In a presidential administration that quickly jettisoned the few serious economists who signed on to help steer it away from catastrophe, Navarro has been the perfect fit. He’s a tough-talking Democrat-turned-Republican who maintains a set of deeply held beliefs that influence his policy choices and who refuses to be compelled by expert opinion or facts. He has no governing experience and recognizes few of the practical or institutional limits on governmental behavior. In many ways, he is a magic mirror for President Donald Trump: He reflects Trump’s ethos and ideas but adds enhancements and policy details that would likely otherwise elude the president.
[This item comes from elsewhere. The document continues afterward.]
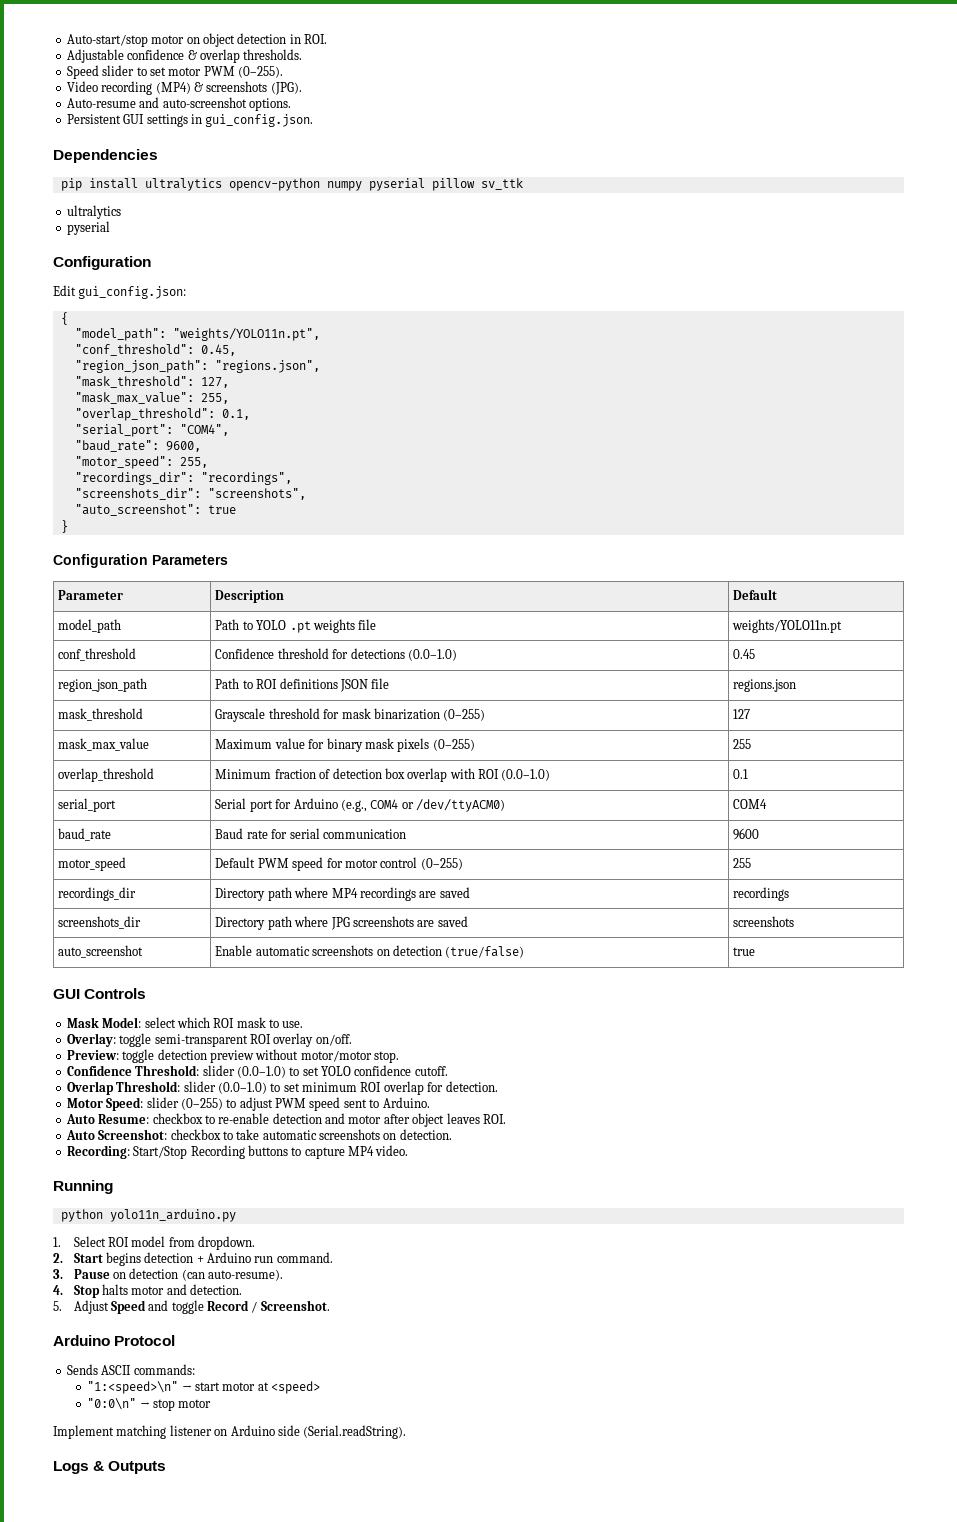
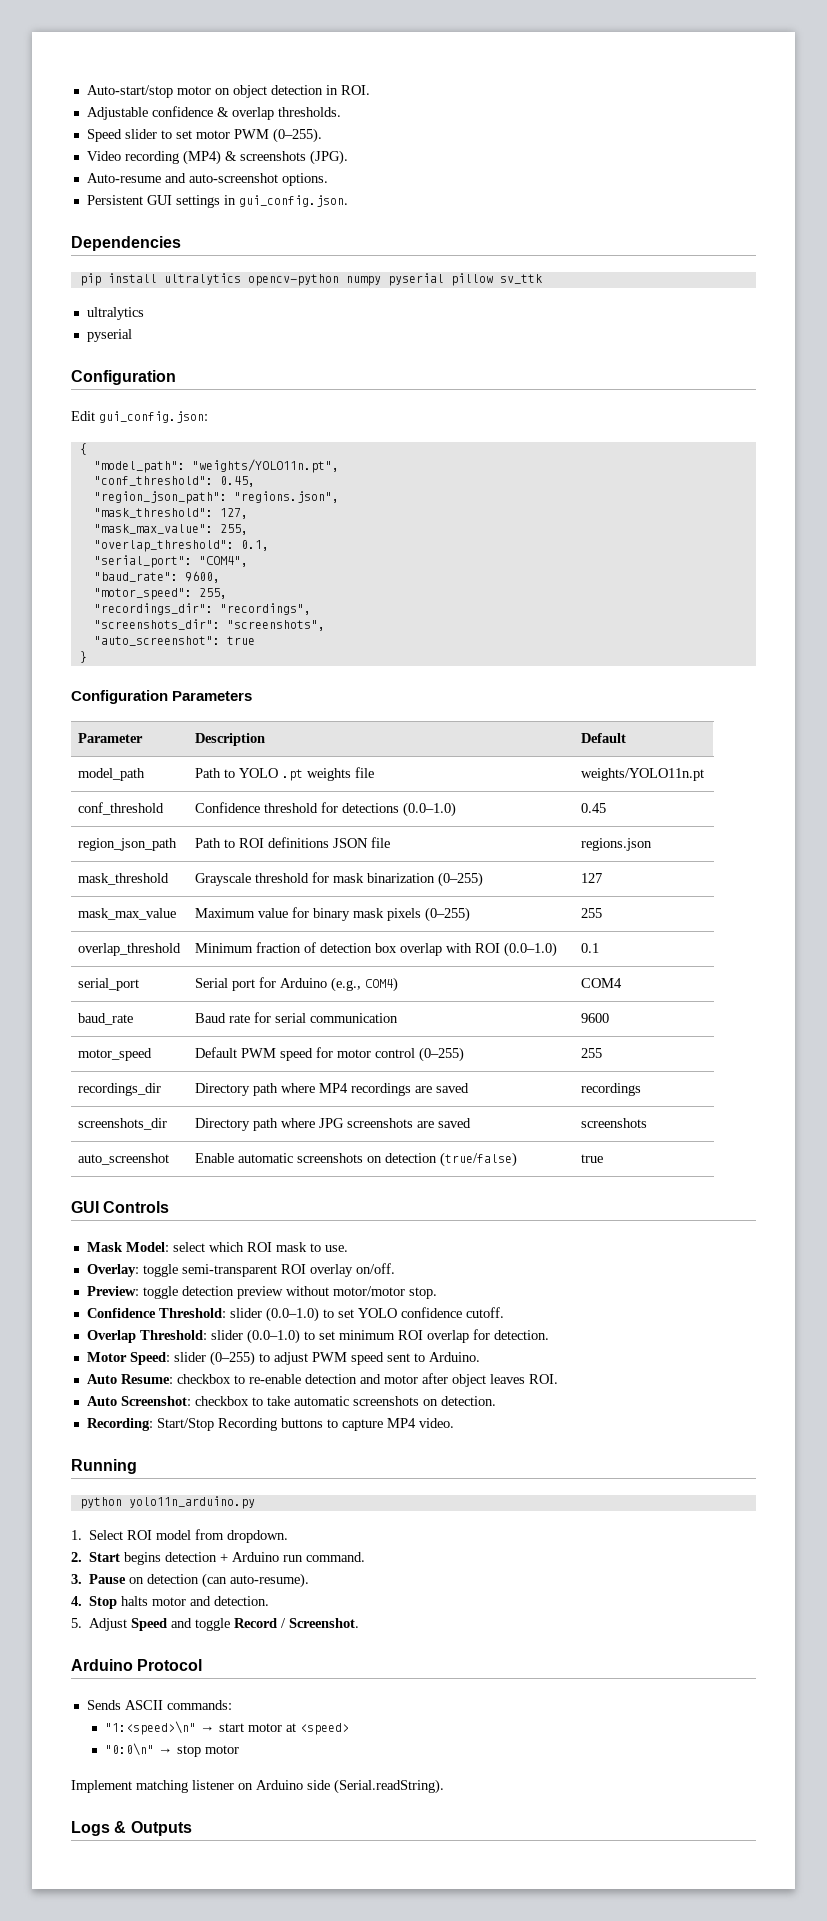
- serial_port | Serial port for Arduino (e.g., COM4 or /dev/ttyACM0) | COM4
+ serial_port | Serial port for Arduino (e.g., COM4) | COM4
By anointing Navarro as, effectively, the czar of a new “economic nationalism” project that disdains free trade and delivers corporate handouts to favored firms, the Trump administration—and, by extension, the GOP—hasn’t found a new formula for winning elections or countering China. Instead, Republicans have embraced a warmed-over variant of what they once would have recognized and denounced as the losing economic policies of the political left.

“I DON’T KNOW why so many people in America hate Hillary Clinton; I found her to be one of the most gracious, intelligent, perceptive, and, yes, classy women I have ever met,” wrote Navarro—yes, the same Peter Navarro—in 1999’s San Diego Confidential. The book is a thoroughly egotistical exercise: a first-person, beat-by-beat account of Navarro’s failed 1996 bid for a seat in Congress. From the perspective of 21 years later, it is also an intriguing historical artifact that is equal parts jarring and illuminating.

That’s particularly true whenever the Clintons enter the picture. In the book, Navarro lavishes praise on the then–first lady, who flew to San Diego to host a Navarro rally less than two weeks before the election. He describes the event as “a heavenly experience,” even including a copy of the next day’s front-page story in The San Diego Union-Tribune, which features a picture of Navarro and Hillary standing side-by-side onstage. When it comes to then–President Bill Clinton, Navarro takes a sharper tone: He criticizes Clinton for working with then–Speaker of the House Newt Gingrich and selling out the left wing of the Democratic Party in the process—a wing with which the Navarro of 1999 clearly identifies.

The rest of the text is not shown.